Installing Trac with more then one project and svn integration

This post will show you how to setup the Trac enhanced wiki and issue tracking system on your linux box for more then one project and with svn integration. This setup is good if you have more then one client and you want to give each client it’s own separated environment.

You will need:

  • Python 2.7
  • setuptools
  • Genshi
  • htdigest (came with the Apache server)
  • Subversion (optional)
  • Imagemagick (optional)

We’ll use imagemagick to create the project logo and we need htdigest for setting up users.

So let’s start.

One time only installations:

First you need to have Python 2.7 installed so do that by using yum, app-get or compiling from the source code.

After that you have Python you will need setuptools:


wget https://bootstrap.pypa.io/ez_setup.py -O - | python

You also need Genshi:


easy_install Genshi

And now you are ready for installing Trac itself:


easy_install Trac==1.0

You can now install imagemagick by using yum, app-get or compiling from the source code. It’s optional but it can help you later.
Also install svn if you want to integrate repositories to Trac.

Understanding Trac and our setup plan:

Now you have all the tools needed but noting been done yet. Trac creates for each project it’s own environment and you can have more then one project installed on your system. The trac-admin command line tool is used to control project. The first parameter for this tool is always the path to the project. So you don’t have any problems if you want to setup more then one project for different projects with different users.

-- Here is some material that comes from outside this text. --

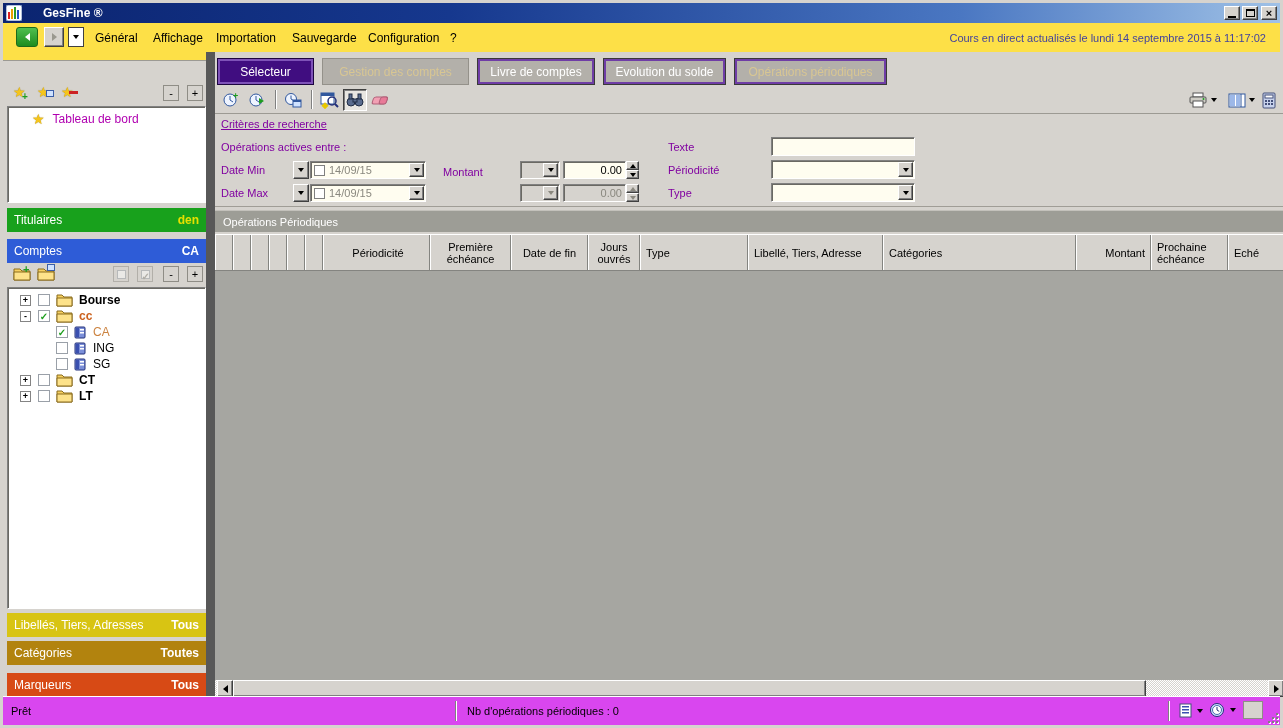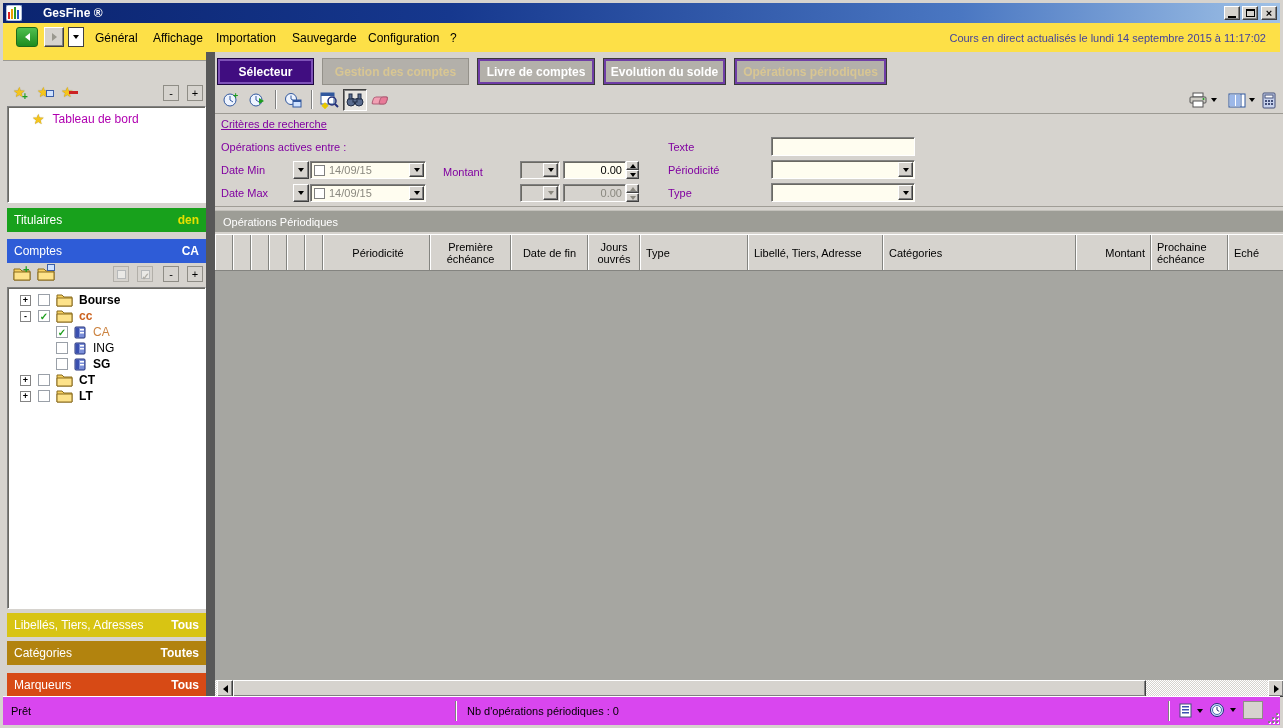"Sélecteur" .tab { font-weight: bold -> normal }
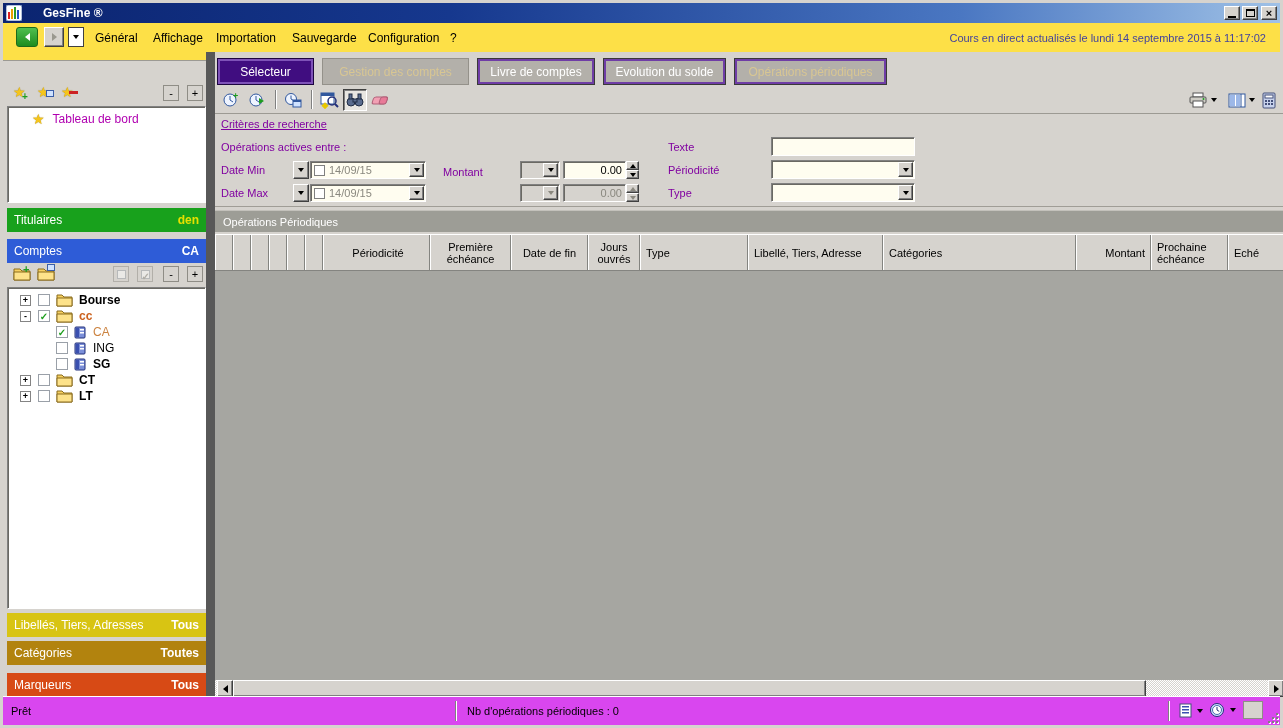"SG" div.tree-row { font-weight: bold -> none }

As for the HTTP server we’ll use tracd which is Trac’s own stand alone HTTP server. The tracd server not supporting SSL but you can run it on localhost only and wrap it with htproxy or any other proxy. I’m preferring that solution then using Apache. Tracd can handle all of our projects in one tracd instance. You can also execute tracd as a daemon. In my case I’m running all my servers (Apache based, node.js apps, lighttp based, Nginx based, Trac standalone, etc) as localhost only and I’m giving each server it’s own port number. Then I’m configuring haproxy to route each domain / sub-domain to the appropriate server.

Our plan will be:

  • Create a directory for holding all the trac environments
  • Create password file (or more, depend on your setup)
  • Use trac-admin to create each project
  • Execute the tracd server

I’m putting all my trac projects under /var/trac:


mkdir /var/trac

We’ll put the list of all the valid users inside one or more password files. Remember that this password file is only been used by the tracd server itself and if you’re not adding a user to a Trac project then it can’t access it unless that you keep the ‘authenticated’ user group of this Trac project. So in other words, every project has it’s own permissions system but the users list can be shared.

One password file:

Pros:

  • You can give a user access to more then one project without need to add it again to a password list.
  • No need to change the tracd starting command when adding new Trac environment

Cons:

  • Every logged user will get all the permissions in the ‘authenticated’ group of each Trac project.
  • Different users with the same name which not belong to the same project can’t have the same account name.
  • Less secured.

More then one password file:

Pros:

  • Separation of all the users between projects.
  • You can implement a way to edit the passwords file of a project by user that should not access other projects.
  • More secured.

Cons:

  • If you want to have the same user and password combination in 2 or more projects can you must add this user to any passwords lit file.
  • You must update your tracd executing command if adding a new passwords file.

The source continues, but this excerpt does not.